Egypt’s draft anti-terrorism law sparks concern about censorship

(Image: Aleksandar Mijatovic/Shutterstock)

(Image: Aleksandar Mijatovic/Shutterstock)


Statement: Egyptian authorities must stop their attacks on media freedom from Article 19, the Committee to Project Journalists, Index on Censorship and Reporters Without Borders. PDF: Arabic


The wording of proposed anti-terrorism legislation in Egypt has been leaked, sparking concern amongst opposition activists over upcoming government censorship. The legislation could allow for social networking sites such as Facebook to be barred, if they are deemed to be endangering public order.

Al Sherooq, an Arabic-language daily newspaper, reported on the news, stating that ant-terrorism legislation “for the first time includes new laws which guarantee control over ‘terrorism’ crimes in a comprehensive manner, starting with the monitoring of Facebook and the Internet, in order of them not to be used for terrorism purposes”.
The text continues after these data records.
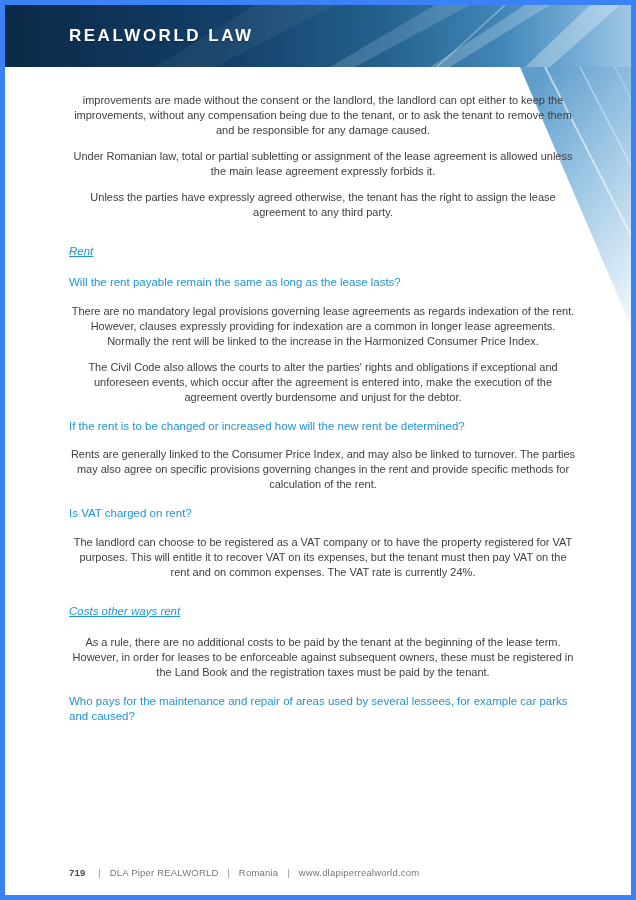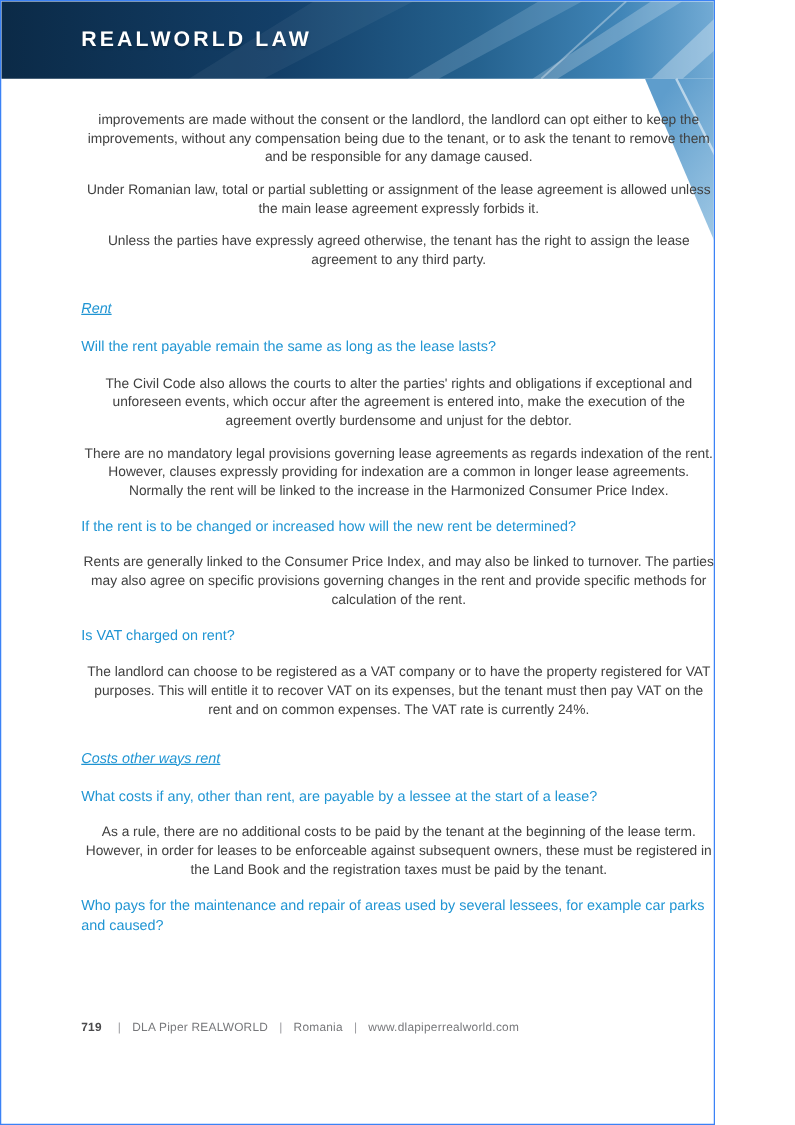"REALWORLD LAW" .page { border: 1px solid #3b82f6 -> 5px solid #3b82f6; width: 572px -> 636px }
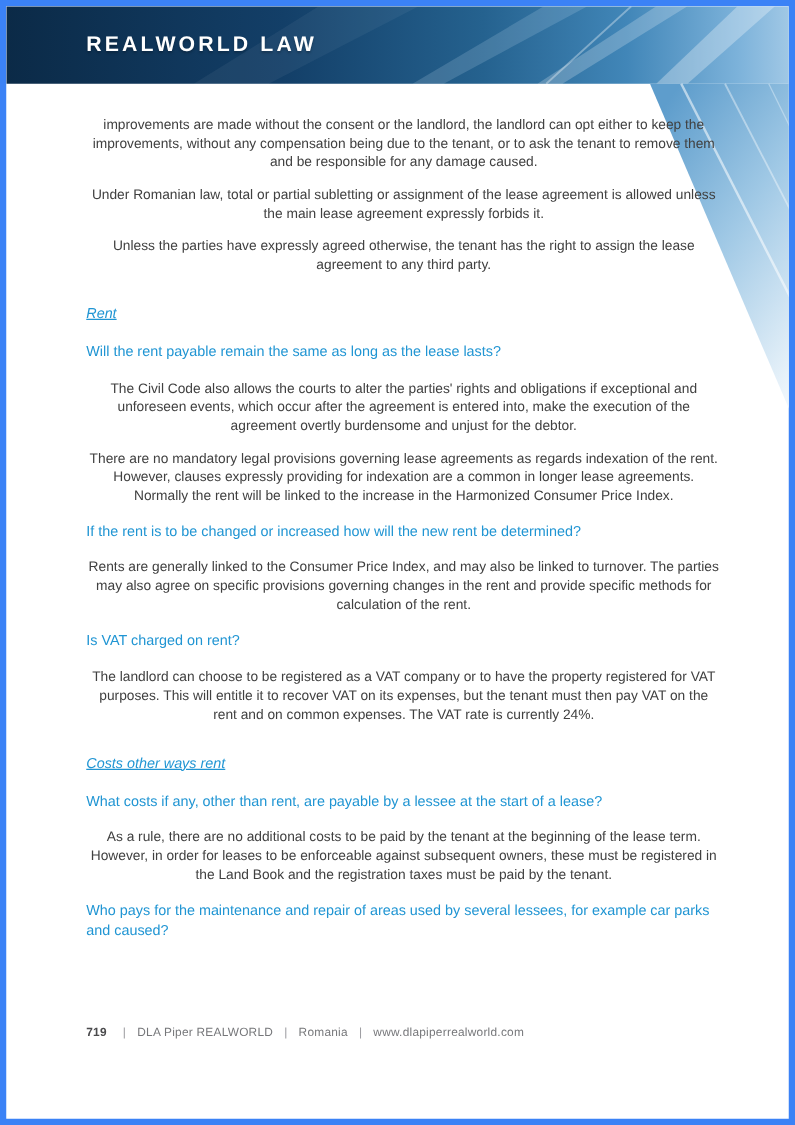"The Civil Code also allows" p.body-text { order: before "There are no mandatory legal" -> after "There are no mandatory legal" }
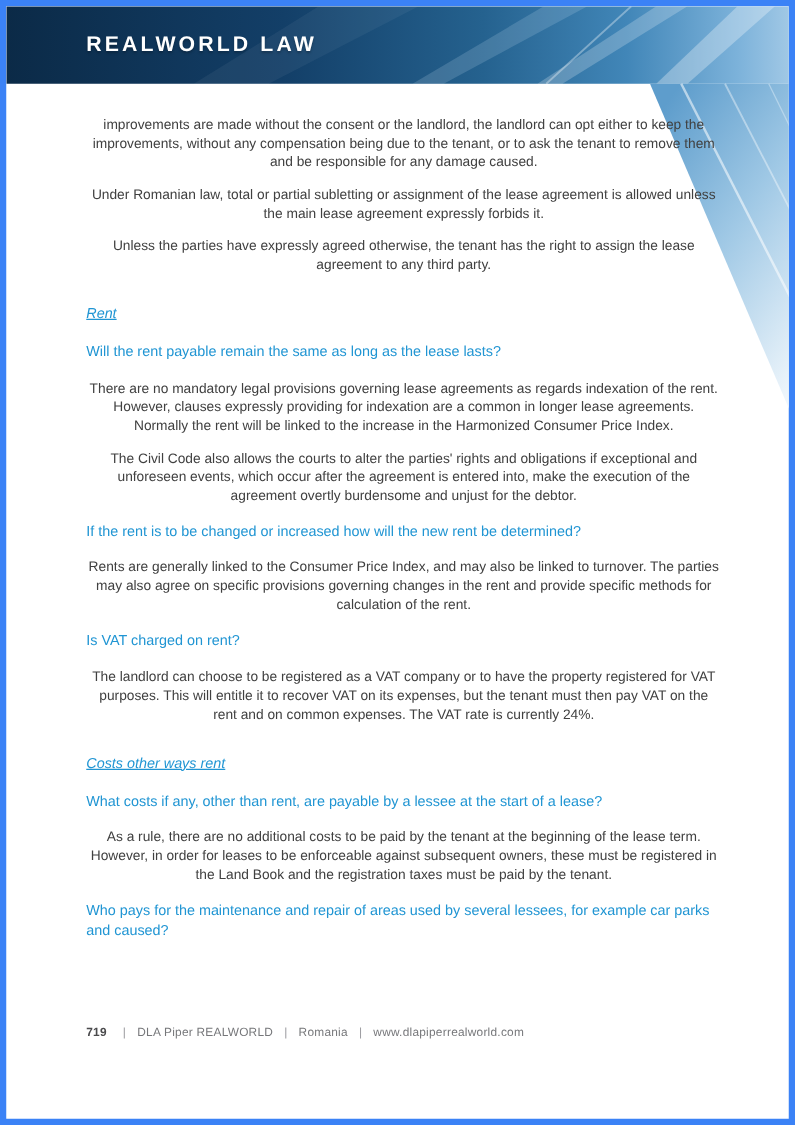"What costs if any, other" p.question { html: <p>What costs if any, other than rent, are payable by a lessee at the start of a lease?</p> -> none }
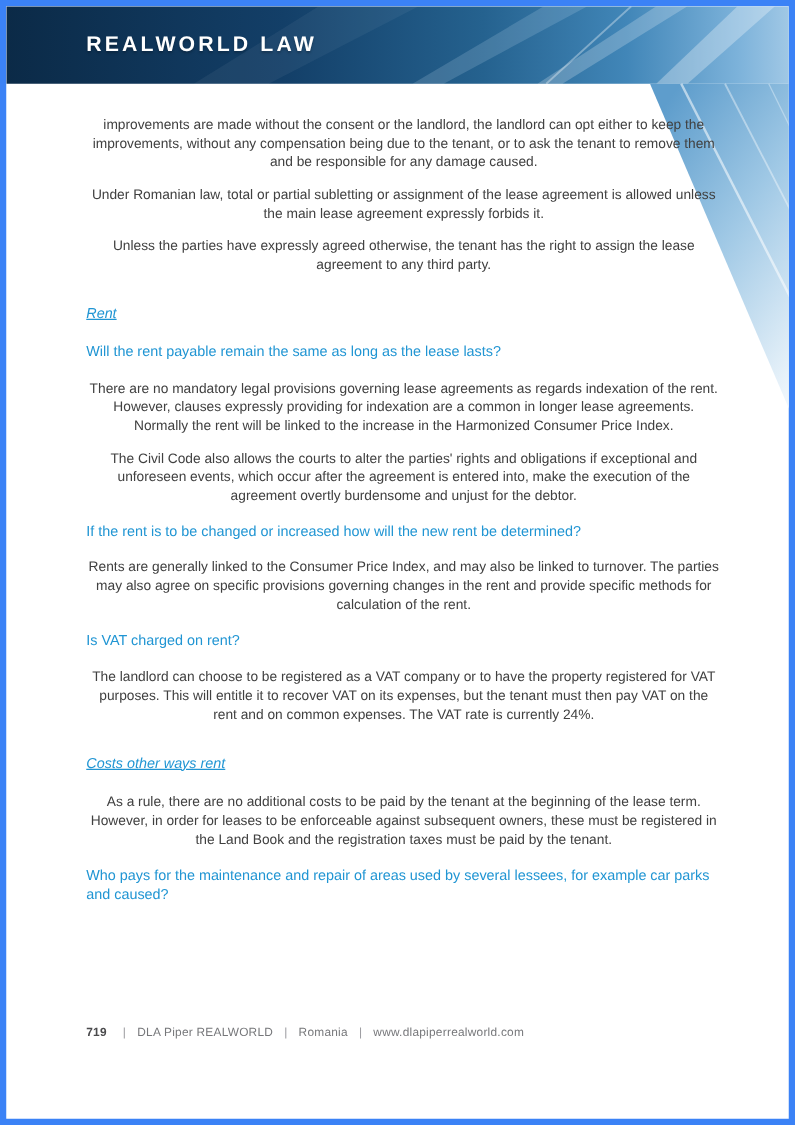"719 | DLA Piper REALWORLD" .footer { top: 816px -> 862px }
According to Al Sherooq, the document is now being circulated around Cabinet for approval, and will build upon the country’s new constitution, recently approved with 98% support. The constitution includes provisions for emergency legislation at points of crisis.

The law is ostensibly designed to improve the ability of the military government to provide security, against a backdrop of rising violence and terrorism attacks. It lays out proposed punishments for those involved with designated terrorism offences, and for inciting violence. It would also establish a special prosecution unit and criminal court focused on convicting terrorists.

The leaked document also shows how broadly terrorism will be defined, as it includes “use of threat, violence, or intimidation to breach public order, to violate security, to endanger people”. It is also defined “as acts of violence, threat, intimidation that obstruct public authorities or government, as well as implementation of the constitution”.

Commentators were quick to note that Facebook would be high on the list of potentially barred sites, as it is frequently used by members of the Muslim Brotherhood and other opposition groups, to co-ordinate protests.

YouTube has also recently been used by jihadist groups; one video posted recently showed a masked man firing a rocket at a freight ship passing through the Suez.

“What worries me most is the level of popular support for these laws,” said Mai El-Sadany, an Egyptian-American rights activist. “If you look at how much support the referendum won, and also recent polling about the terrorism laws, there is definitely a sense that people want peace and stability.”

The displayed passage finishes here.